> [Exercise requirements]: For this exercise, transcribe all of the records exactly as given.

Stored records
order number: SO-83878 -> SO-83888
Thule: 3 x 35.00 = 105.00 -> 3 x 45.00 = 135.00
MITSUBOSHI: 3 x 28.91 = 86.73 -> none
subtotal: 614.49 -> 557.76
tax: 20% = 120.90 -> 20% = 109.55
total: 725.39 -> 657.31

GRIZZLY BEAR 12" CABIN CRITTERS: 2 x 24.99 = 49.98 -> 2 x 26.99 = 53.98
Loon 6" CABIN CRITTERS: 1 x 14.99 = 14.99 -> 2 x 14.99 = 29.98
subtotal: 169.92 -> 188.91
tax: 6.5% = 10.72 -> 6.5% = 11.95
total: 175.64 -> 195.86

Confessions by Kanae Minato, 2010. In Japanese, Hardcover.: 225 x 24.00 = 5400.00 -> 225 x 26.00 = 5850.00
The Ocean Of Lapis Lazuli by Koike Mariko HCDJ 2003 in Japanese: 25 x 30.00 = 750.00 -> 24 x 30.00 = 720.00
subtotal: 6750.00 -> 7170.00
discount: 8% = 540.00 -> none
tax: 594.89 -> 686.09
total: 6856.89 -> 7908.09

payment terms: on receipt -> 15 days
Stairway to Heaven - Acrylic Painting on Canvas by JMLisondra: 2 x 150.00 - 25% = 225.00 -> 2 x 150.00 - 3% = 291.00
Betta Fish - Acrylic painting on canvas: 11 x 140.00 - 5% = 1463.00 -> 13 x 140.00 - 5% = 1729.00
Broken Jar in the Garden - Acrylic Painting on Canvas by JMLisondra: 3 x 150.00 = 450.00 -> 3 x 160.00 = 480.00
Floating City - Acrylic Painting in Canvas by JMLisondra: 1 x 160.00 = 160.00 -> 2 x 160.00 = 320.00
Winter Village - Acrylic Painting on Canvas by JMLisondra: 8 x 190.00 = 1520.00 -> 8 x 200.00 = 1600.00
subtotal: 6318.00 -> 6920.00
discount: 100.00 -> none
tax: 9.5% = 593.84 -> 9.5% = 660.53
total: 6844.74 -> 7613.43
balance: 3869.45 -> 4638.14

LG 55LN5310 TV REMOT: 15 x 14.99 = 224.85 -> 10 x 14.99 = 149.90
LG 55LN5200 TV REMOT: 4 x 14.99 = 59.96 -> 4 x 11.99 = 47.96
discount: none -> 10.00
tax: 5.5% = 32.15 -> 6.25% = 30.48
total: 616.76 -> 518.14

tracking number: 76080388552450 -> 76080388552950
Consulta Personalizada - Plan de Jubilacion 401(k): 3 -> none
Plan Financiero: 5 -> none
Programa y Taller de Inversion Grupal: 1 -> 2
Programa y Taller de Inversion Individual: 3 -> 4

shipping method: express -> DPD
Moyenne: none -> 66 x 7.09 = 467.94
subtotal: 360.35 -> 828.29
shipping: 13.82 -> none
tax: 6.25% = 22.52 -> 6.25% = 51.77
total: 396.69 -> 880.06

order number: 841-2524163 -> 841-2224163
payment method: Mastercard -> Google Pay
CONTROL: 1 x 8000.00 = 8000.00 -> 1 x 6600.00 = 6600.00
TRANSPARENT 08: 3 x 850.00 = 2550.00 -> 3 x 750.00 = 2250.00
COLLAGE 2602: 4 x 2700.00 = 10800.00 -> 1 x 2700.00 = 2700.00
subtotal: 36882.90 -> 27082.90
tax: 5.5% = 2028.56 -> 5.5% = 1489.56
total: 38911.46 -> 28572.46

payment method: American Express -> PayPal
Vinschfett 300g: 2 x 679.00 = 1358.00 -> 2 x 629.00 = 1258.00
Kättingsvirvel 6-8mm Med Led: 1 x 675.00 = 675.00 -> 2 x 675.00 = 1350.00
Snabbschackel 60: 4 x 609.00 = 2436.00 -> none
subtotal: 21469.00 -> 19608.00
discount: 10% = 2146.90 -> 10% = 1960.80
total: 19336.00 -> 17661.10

> [Written solution]:
order number: SO-83878 -> SO-83888
Thule: 3 x 35.00 = 105.00 -> 3 x 45.00 = 135.00
MITSUBOSHI: 3 x 28.91 = 86.73 -> none
subtotal: 614.49 -> 557.76
tax: 20% = 120.90 -> 20% = 109.55
total: 725.39 -> 657.31

GRIZZLY BEAR 12" CABIN CRITTERS: 2 x 24.99 = 49.98 -> 2 x 26.99 = 53.98
Loon 6" CABIN CRITTERS: 1 x 14.99 = 14.99 -> 2 x 14.99 = 29.98
subtotal: 169.92 -> 188.91
tax: 6.5% = 10.72 -> 6.5% = 11.95
total: 175.64 -> 195.86

Confessions by Kanae Minato, 2010. In Japanese, Hardcover.: 225 x 24.00 = 5400.00 -> 225 x 26.00 = 5850.00
The Ocean Of Lapis Lazuli by Koike Mariko HCDJ 2003 in Japanese: 25 x 30.00 = 750.00 -> 24 x 30.00 = 720.00
subtotal: 6750.00 -> 7170.00
discount: 8% = 540.00 -> none
tax: 594.89 -> 686.09
total: 6856.89 -> 7908.09

payment terms: on receipt -> 15 days
Stairway to Heaven - Acrylic Painting on Canvas by JMLisondra: 2 x 150.00 - 25% = 225.00 -> 2 x 150.00 - 3% = 291.00
Betta Fish - Acrylic painting on canvas: 11 x 140.00 - 5% = 1463.00 -> 13 x 140.00 - 5% = 1729.00
Broken Jar in the Garden - Acrylic Painting on Canvas by JMLisondra: 3 x 150.00 = 450.00 -> 3 x 160.00 = 480.00
Floating City - Acrylic Painting in Canvas by JMLisondra: 1 x 160.00 = 160.00 -> 2 x 160.00 = 320.00
Winter Village - Acrylic Painting on Canvas by JMLisondra: 8 x 190.00 = 1520.00 -> 8 x 200.00 = 1600.00
subtotal: 6318.00 -> 6920.00
discount: 100.00 -> none
tax: 9.5% = 593.84 -> 9.5% = 660.53
total: 6844.74 -> 7613.43
balance: 3869.45 -> 4638.14

LG 55LN5310 TV REMOT: 15 x 14.99 = 224.85 -> 10 x 14.99 = 149.90
LG 55LN5200 TV REMOT: 4 x 14.99 = 59.96 -> 4 x 11.99 = 47.96
discount: none -> 10.00
tax: 5.5% = 32.15 -> 6.25% = 30.48
total: 616.76 -> 518.14

tracking number: 76080388552450 -> 76080388552950
Consulta Personalizada - Plan de Jubilacion 401(k): 3 -> none
Plan Financiero: 5 -> none
Programa y Taller de Inversion Grupal: 1 -> 2
Programa y Taller de Inversion Individual: 3 -> 4

shipping method: express -> DPD
Moyenne: none -> 66 x 7.09 = 467.94
subtotal: 360.35 -> 828.29
shipping: 13.82 -> none
tax: 6.25% = 22.52 -> 6.25% = 51.77
total: 396.69 -> 880.06

order number: 841-2524163 -> 841-2224163
payment method: Mastercard -> Google Pay
CONTROL: 1 x 8000.00 = 8000.00 -> 1 x 6600.00 = 6600.00
TRANSPARENT 08: 3 x 850.00 = 2550.00 -> 3 x 750.00 = 2250.00
COLLAGE 2602: 4 x 2700.00 = 10800.00 -> 1 x 2700.00 = 2700.00
subtotal: 36882.90 -> 27082.90
tax: 5.5% = 2028.56 -> 5.5% = 1489.56
total: 38911.46 -> 28572.46

payment method: American Express -> PayPal
Vinschfett 300g: 2 x 679.00 = 1358.00 -> 2 x 629.00 = 1258.00
Kättingsvirvel 6-8mm Med Led: 1 x 675.00 = 675.00 -> 2 x 675.00 = 1350.00
Snabbschackel 60: 4 x 609.00 = 2436.00 -> none
subtotal: 21469.00 -> 19608.00
discount: 10% = 2146.90 -> 10% = 1960.80
total: 19336.00 -> 17661.10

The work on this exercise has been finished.